Friday 4 April 2014

Toddlers & Tiara -- Robbing & sexually exploiting a child.

I came across this series called Toddlers and Tiaras and was immediately felt repelled -- well if that word is not too much to describe my feelings watching small girls being made up like little dolls with overly done hair, thick make-ups and to the extend wearing fake denture, or whatever you call it to hide their teeny weeny little teeth.

Some of them do looked like alive Barbie the only difference is they're bigger and they moves, talk, dance and do all stuff including strutting the cat walk in their tiny bikinis. And if it is not too much (again) for me to say some do look a bit like Chucky's girlfriend, Tiffany.

Nope, I do not think Im being mean, but I cannot help the feeling of utterly riled watching mothers pushing their kids to do stuff that beauty peagent does.
Probably they love donning their toddlers in overdone gowns, paint their baby skin with makeups and gluing fake lashes and hair extensions...owh, I pitied them. Having to go through this sort of mental strained from such a tender age.
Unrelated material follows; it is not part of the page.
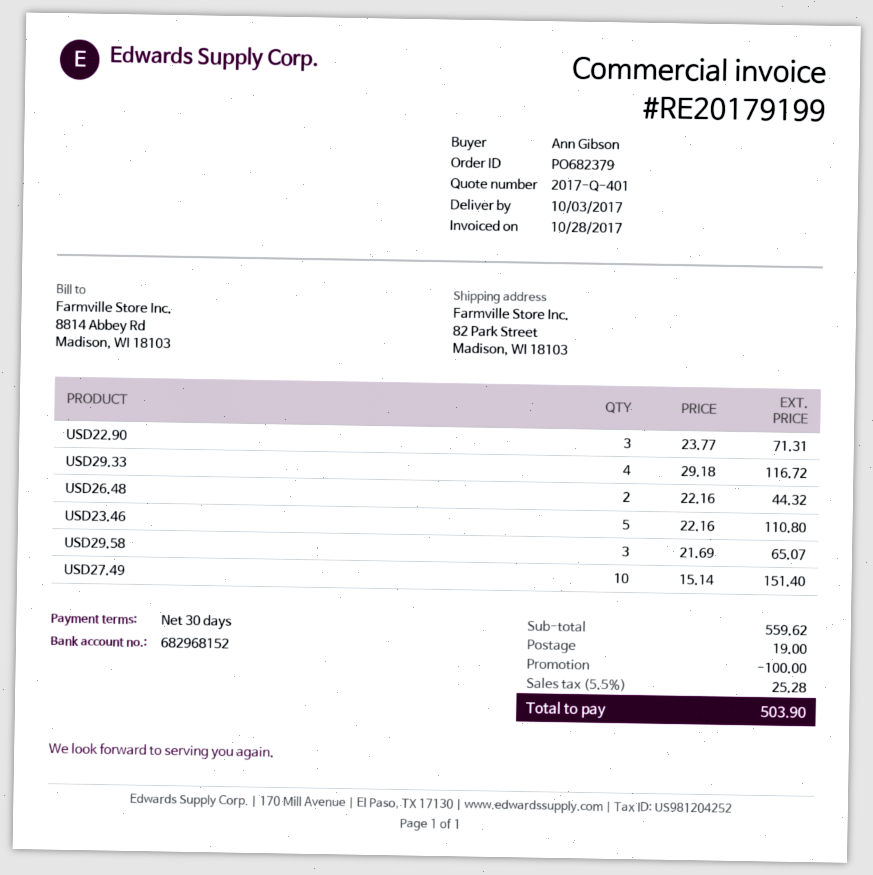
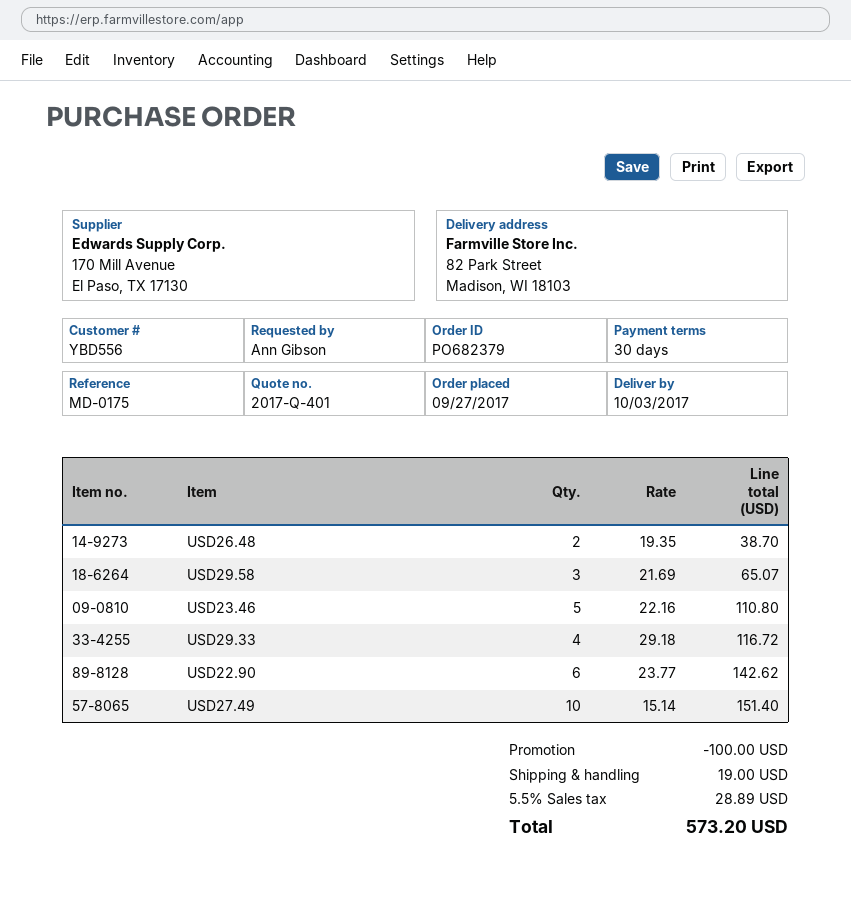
USD22.90: 3 x 23.77 = 71.31 -> 6 x 23.77 = 142.62
USD26.48: 2 x 22.16 = 44.32 -> 2 x 19.35 = 38.70
tax: 5.5% = 25.28 -> 5.5% = 28.89
total: 503.90 -> 573.20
Personally, I'd call it child mental abuse. It's horrible and it's an obvious 'child pornography on a milder scale'.
More Toddlers & Tiaras Teeny Beauty Queens Pictures | Most ...

In one report I found, after succumbing to curiosity of wanting to know more about this programme, it is said that there are concerns about whether the viewers were feeding the stage mothers' as they call it -- a desire for attention, or about the insensitivity in taping and televising children in the middle of a meltdown or temper tantrum.

And some concerns group said that if the thought that child beauty pageants are just a chance for little girls to play dress-up, or a training ground for superficial, self-centered princesses in the making, everyone should agree that sexualising a 3-year-old little girl is wrong.

TLC, the channel responsible in airing this programme has once released footage of a 3-year-old contestant dressed as the prostitute played by Julia Roberts in the 1990 film "Pretty Woman."

The channel known to many as The Learning Channel aired via OSN here in this region was forced to pull  its Facebook page because of the deluge of negative comments over an episode that featured a little girl dressed up to look like Dolly Parton, complete with padded bust and buttocks.
They managed to engendered outrage among millions of people who are tired of seeing children exploited and halting at nothing to make good buck.

We have been fed with all sort of reality shows. From singing, to outwitting each another or up to sharing almost every moment of day to day life such as Kim Kardashians; where cameras will follow her till the toilet bowl -- to me it is all televisions companies effort to gain publicity and rating and making money out of these attention seeking 'celebrities'.

In the case of this Toddlers and Tiaras, perhaps the parents involved are enjoying those celebrity-like lifestyles. And that those viewers who are nonchalant about these programme assume those sexual content and innuendo in the programming will go over their child's head.
Maybe they think it is cute to dress their child in sexy clothes or encourage her to imitate sexy foxy singers dance moves so they can post it on YouTube.
The fact is they are encouraging and teaching their child what sort of behaviour will get them noticed.
I dread to think of the toddlers' teenage life and and how they perceive the world later.

As stated by one concerned writer --

"A decade ago, parents worried about their teen daughters coming home from the mall with hip-riders. Now parents have to combat marketing forces that are telling their third-graders they need to have a padded push-up bikini top, or their second-graders that they need to have shoes that promote fitness, but are the same shoes sold to adults to tone and shape buttocks and thighs.
In February 2007, the American Psychological Association released a report on the sexualization of girls that found that girls' exposure to hypersexualized media content can negatively impacts their cognitive and emotional development; is strongly associated with eating disorders, low self-esteem and depression; leads to fewer girls pursuing careers in science, technology, engineering and mathematics; and causes diminished sexual health.

A"no comment" response to CNN's questions from TLC are not only complicit in the act of sexualising toddlers, they are unwilling to own up to their role in encouraging this kind of behaviour.
Parents across the country and those where the programme are aired should not allow their young children watch this programme at all.